The dose of haloperidol significantly affected outcome in the 23 trials in which it was used. Within the range of mean doses of haloperidol reported (approximately 6 to 22.5 mg/day), meta-regression identified a significant advantage for atypical antipsychotics as the dose of haloperidol increased (regression coefficient -0.021, 95% CI: -0.003, -0.038). The observed advantage in favour of the atypical drug disappeared as the dose of haloperidol decreased. A similar effect was seen for chlorpromazine (7 trials). Further to this, trials using 12 mg of haloperidol or less were compared to those using a higher dose: in the 12 mg or less group, the random-effects standardised WMD was -0.09 (95% CI: -0.07, -0.26), whereas in the greater than 12 mg group, it was -0.28 (95% CI: -0.13, -0.44). There was no difference in drop-out rates between atypical antipsychotics and haloperidol in the 12 mg or less group (pooled risk difference -0.1%, 95% CI: -4.6, +4.4), but the pooled drop-out rate in the greater than 12 mg group was -8.3% (95% CI: -1.3, -15.2).

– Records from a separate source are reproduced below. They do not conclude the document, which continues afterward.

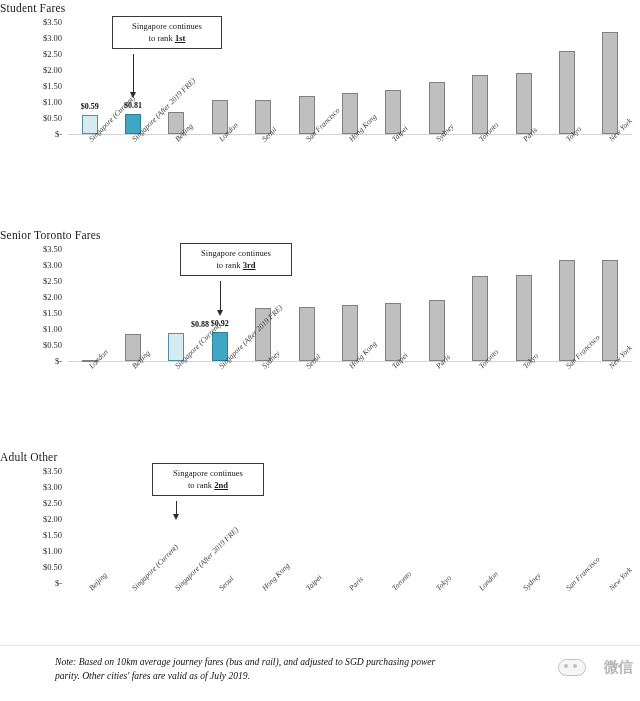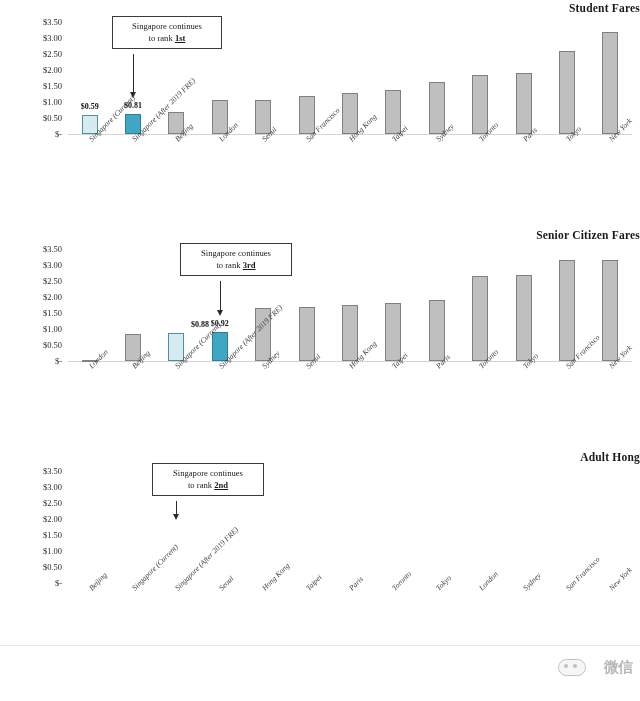"Student Fares" .chart-title { font-weight: bold -> normal; text-align: right -> left }
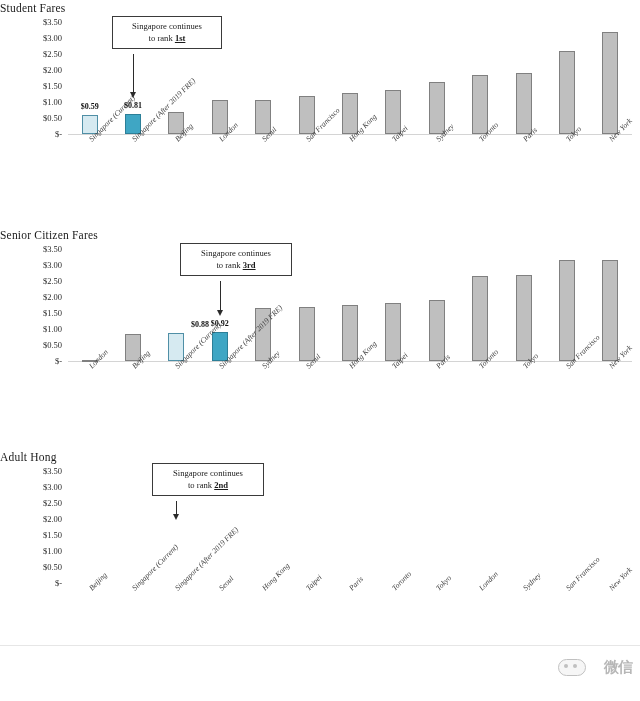"Senior Citizen Fares" div.chart-title { text: Citizen -> Toronto }
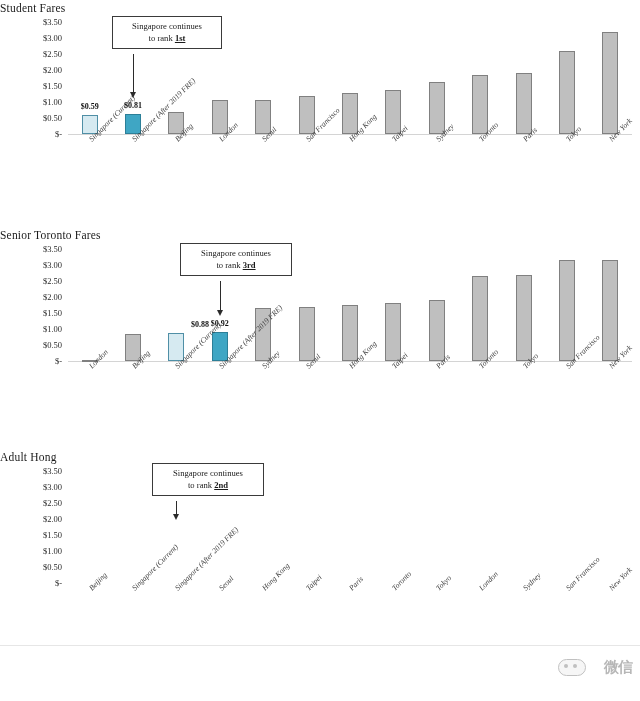"Adult Hong" div.chart-title { text: Hong -> Other }
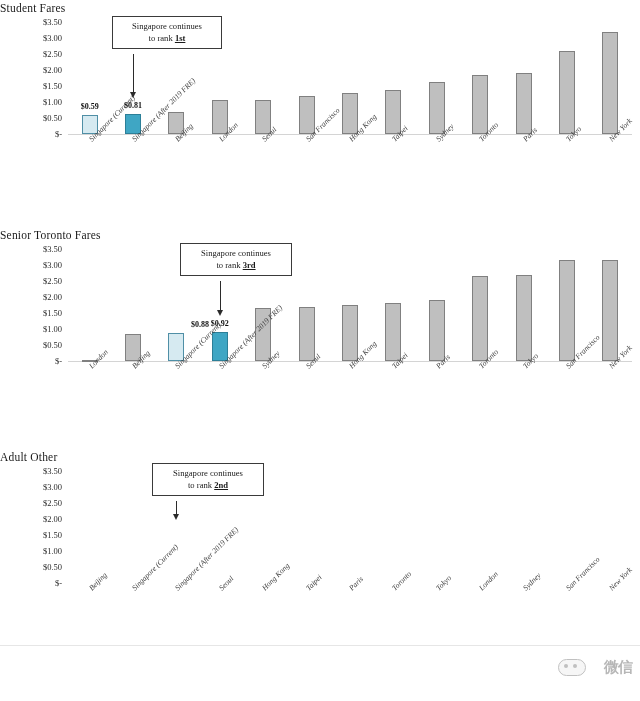"Note: Based on 10km average" div.note { html: none -> <div> <div>Note: Based on 10km average journey fares (bus and rail), and adjusted to SGD purchasing power</div> <div>parity. Other cities' fares are valid as of July 2019.</div> </div> }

These results were unaffected by the removal of trials of treatment- resistant patients, those taking sertindole or long-term trials.
Two large trials indicated that reduced extrapyramidal side-effects remained apparent at lower doses of comparator drugs.
Olanzapine versus risperidone (2 trials): no difference in efficacy was found. Olanzapine was better tolerated, equivalent to a difference in drop out of approximately 7% (95% CI: 0.4, 13.6).
Risperidone versus clozapine: 2 trials were found (n=146) but data were not used due to insufficient power.
Indirect comparison in meta-regression models did not identify any individual atypical antipsychotic to be more or less effective when the dose of the comparator drug was taken into account.